_Requirement_
What you return must be every line below that includes the word "BLoC".

:: Excerpted records ::

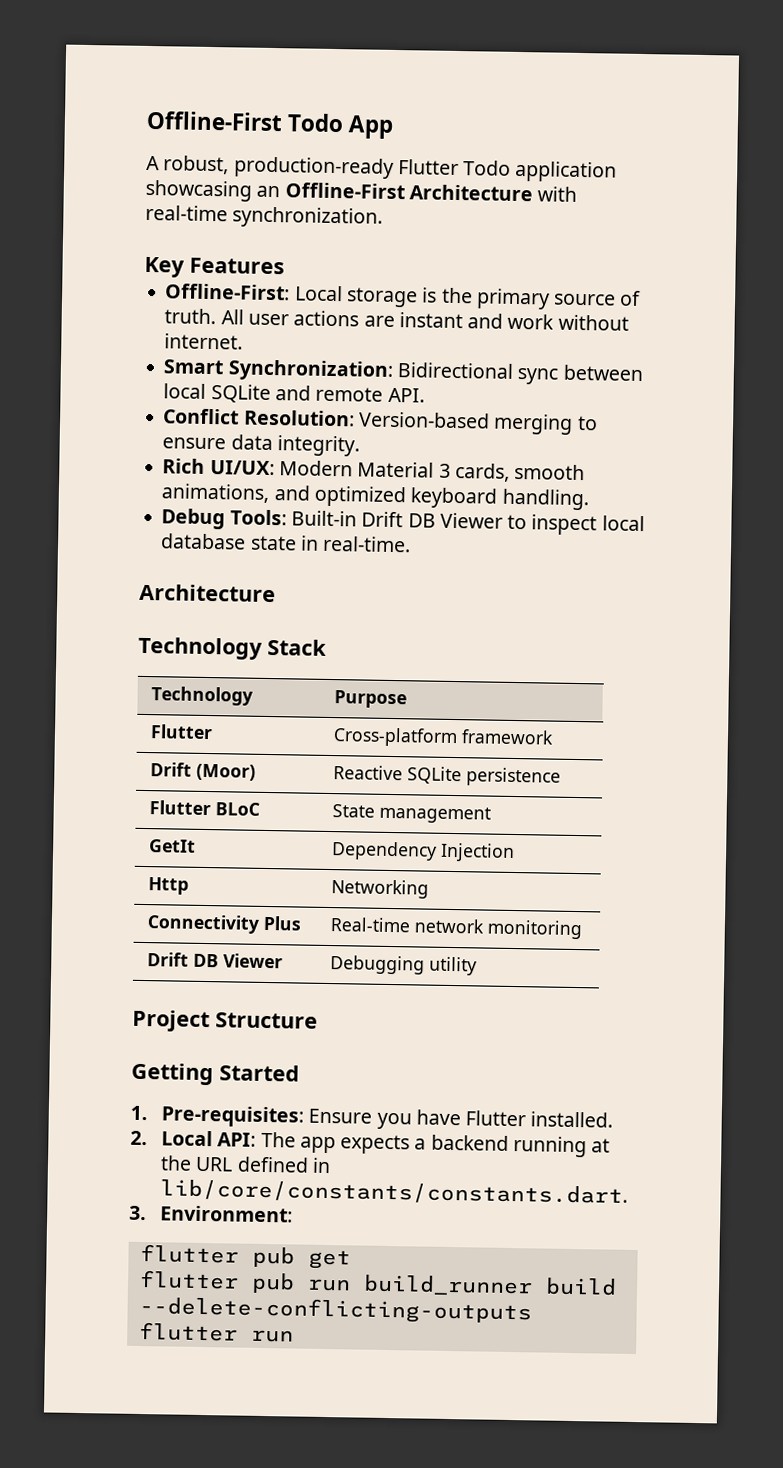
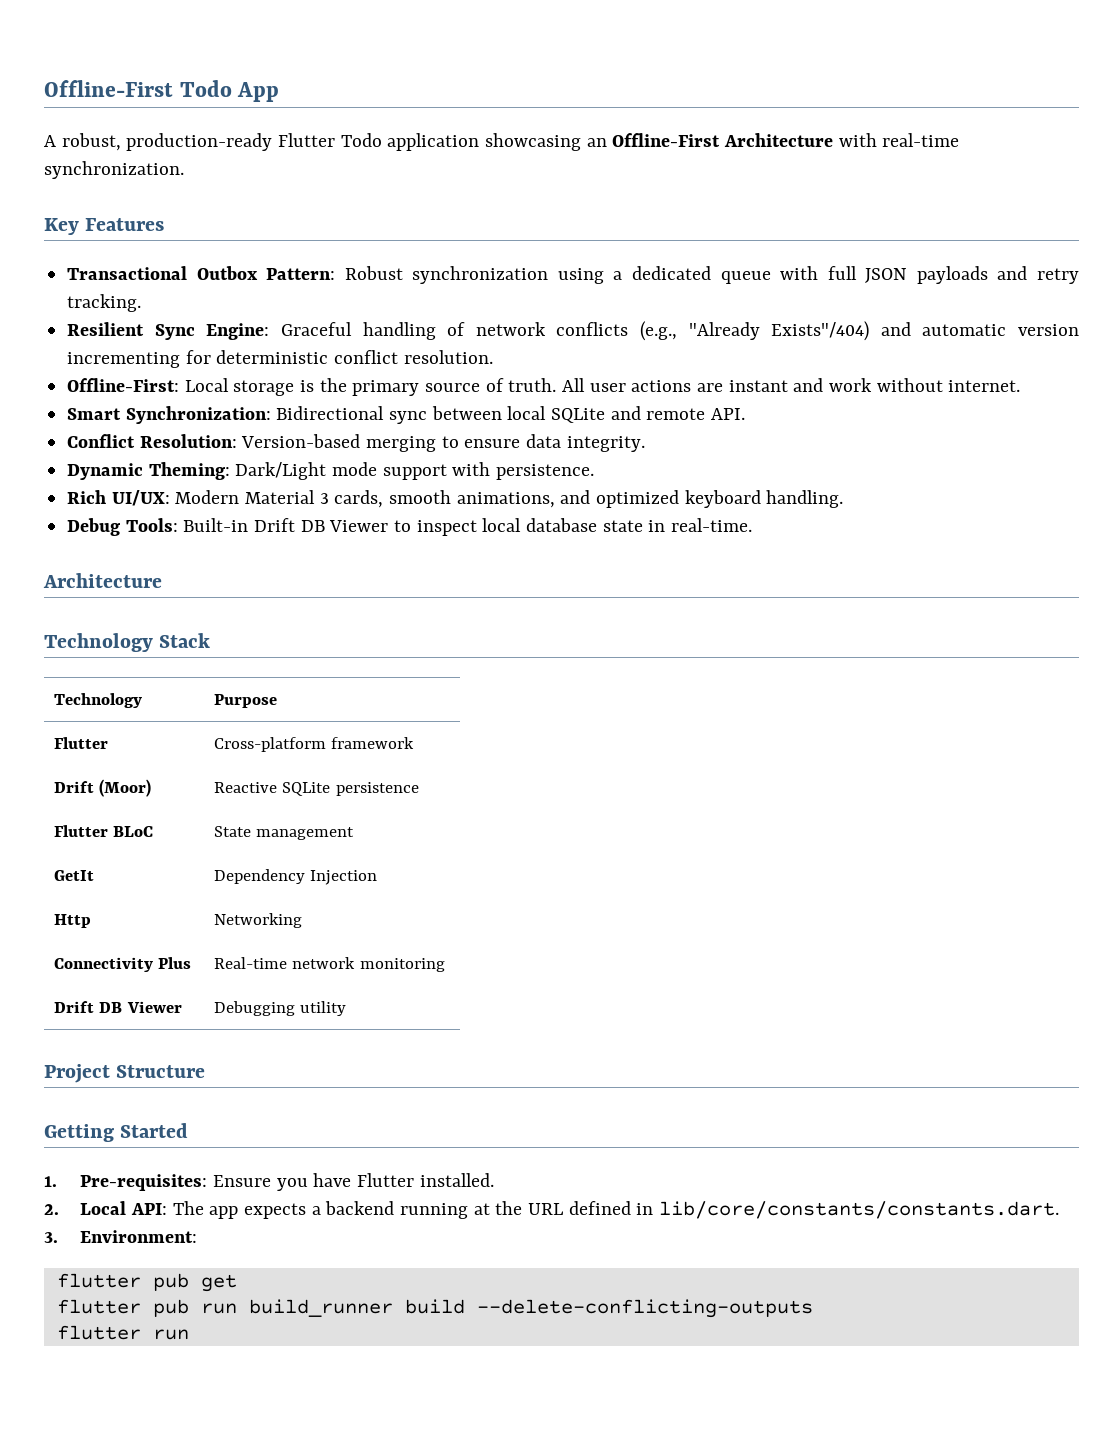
+ Transactional Outbox Pattern: Robust synchronization using a dedicated queue with full JSON payloads and retry tracking.
+ Resilient Sync Engine: Graceful handling of network conflicts (e.g., "Already Exists"/404) and automatic version incrementing for deterministic conflict resolution.
+ Dynamic Theming: Dark/Light mode support with persistence.

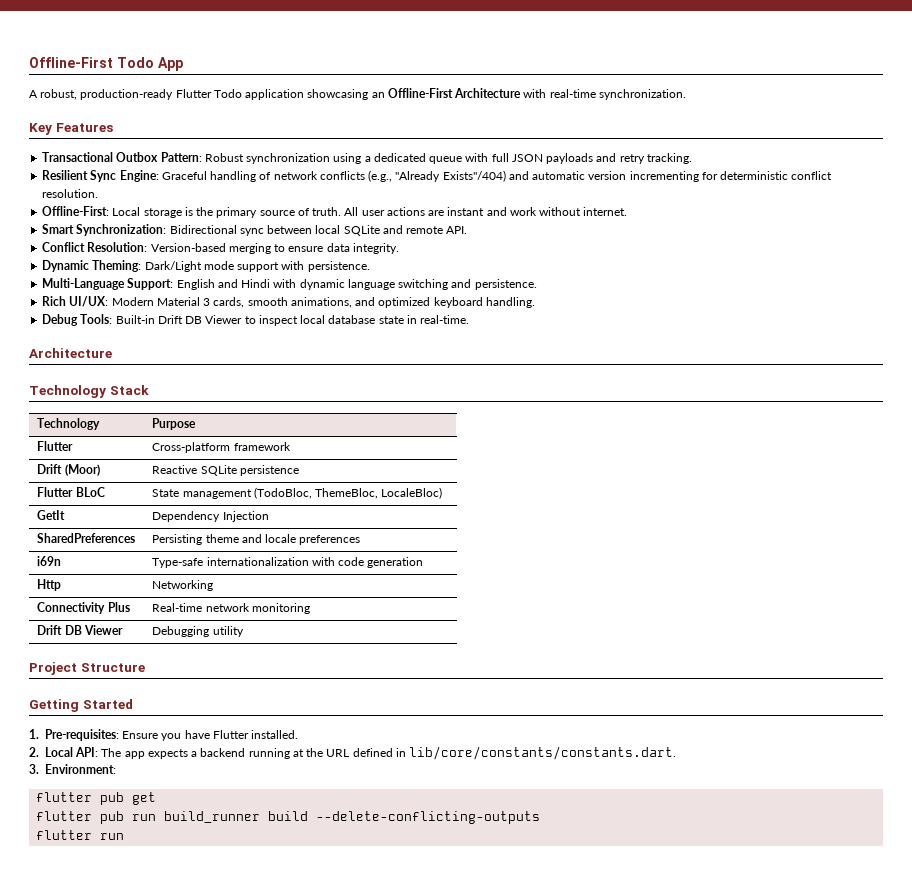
+ Multi-Language Support: English and Hindi with dynamic language switching and persistence.
- Flutter BLoC | State management
+ Flutter BLoC | State management (TodoBloc, ThemeBloc, LocaleBloc)
+ SharedPreferences | Persisting theme and locale preferences
+ i69n | Type-safe internationalization with code generation

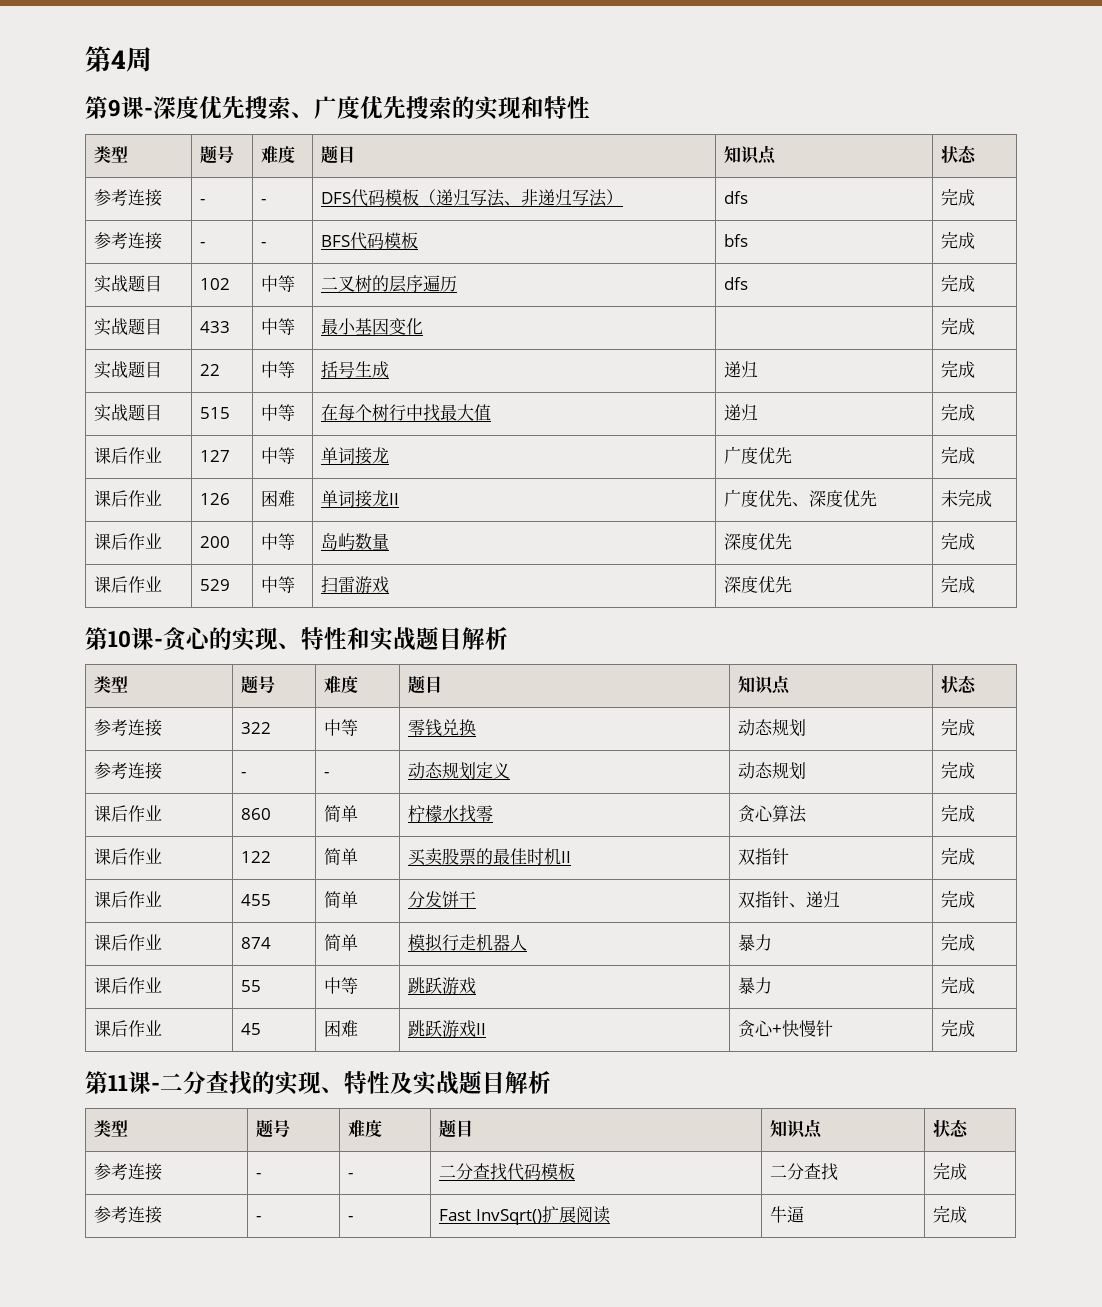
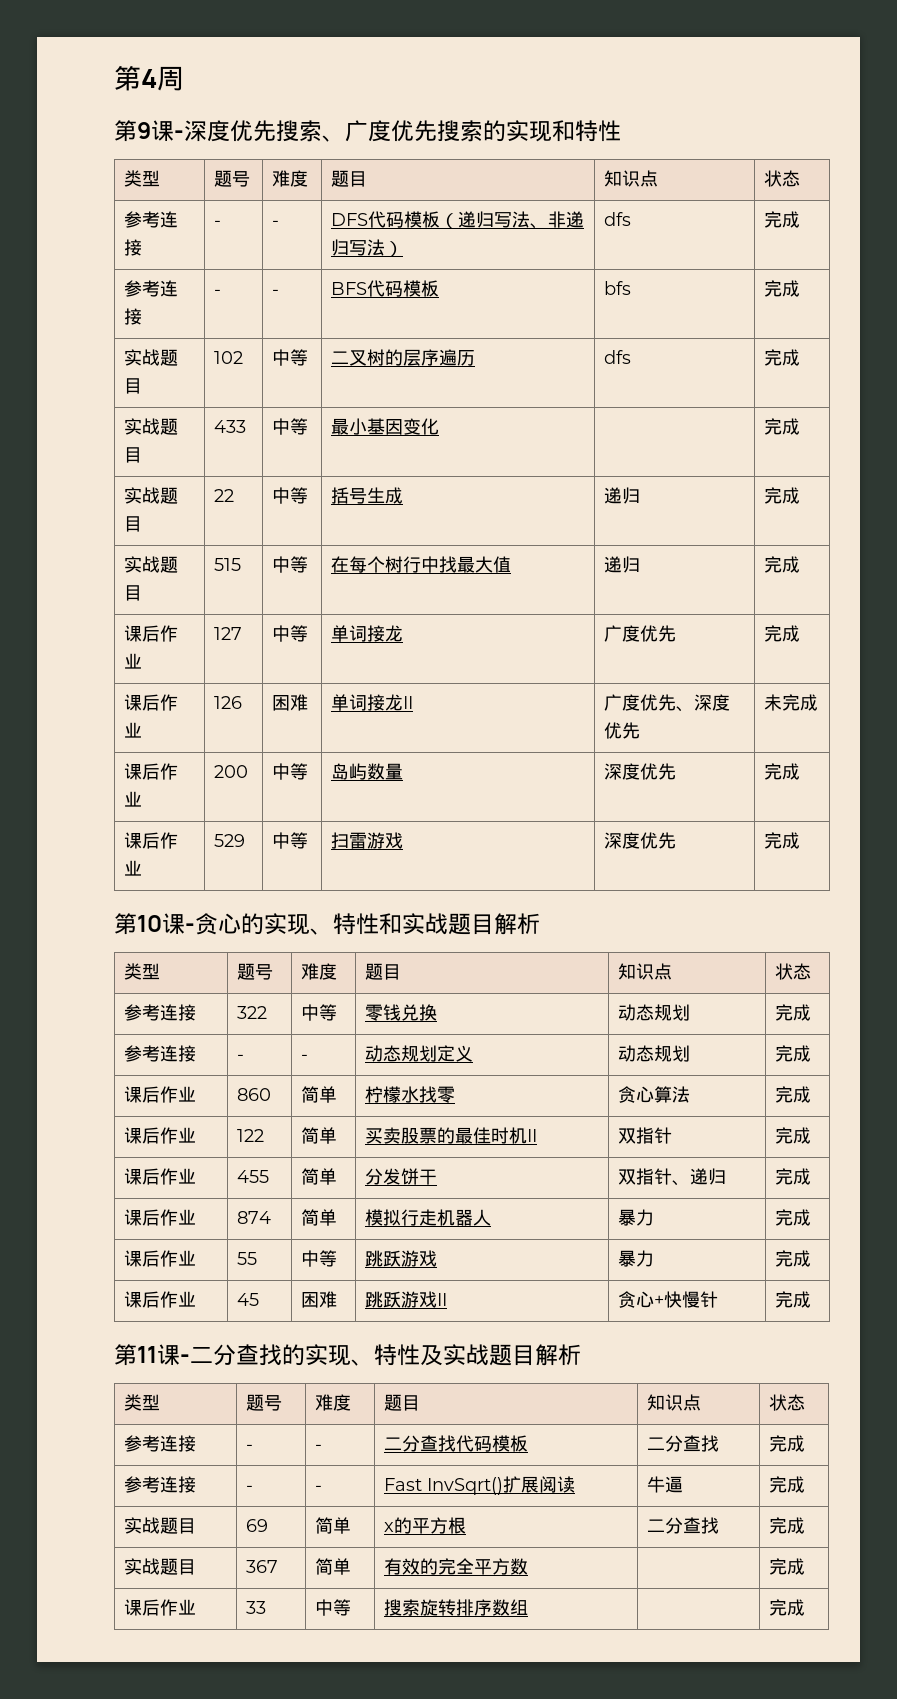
+ 实战题目 | 69 | 简单 | x的平方根 | 二分查找 | 完成
+ 实战题目 | 367 | 简单 | 有效的完全平方数 | | 完成
+ 课后作业 | 33 | 中等 | 搜索旋转排序数组 | | 完成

:::

_Exercise solution_
- Flutter BLoC | State management
+ Flutter BLoC | State management (TodoBloc, ThemeBloc, LocaleBloc)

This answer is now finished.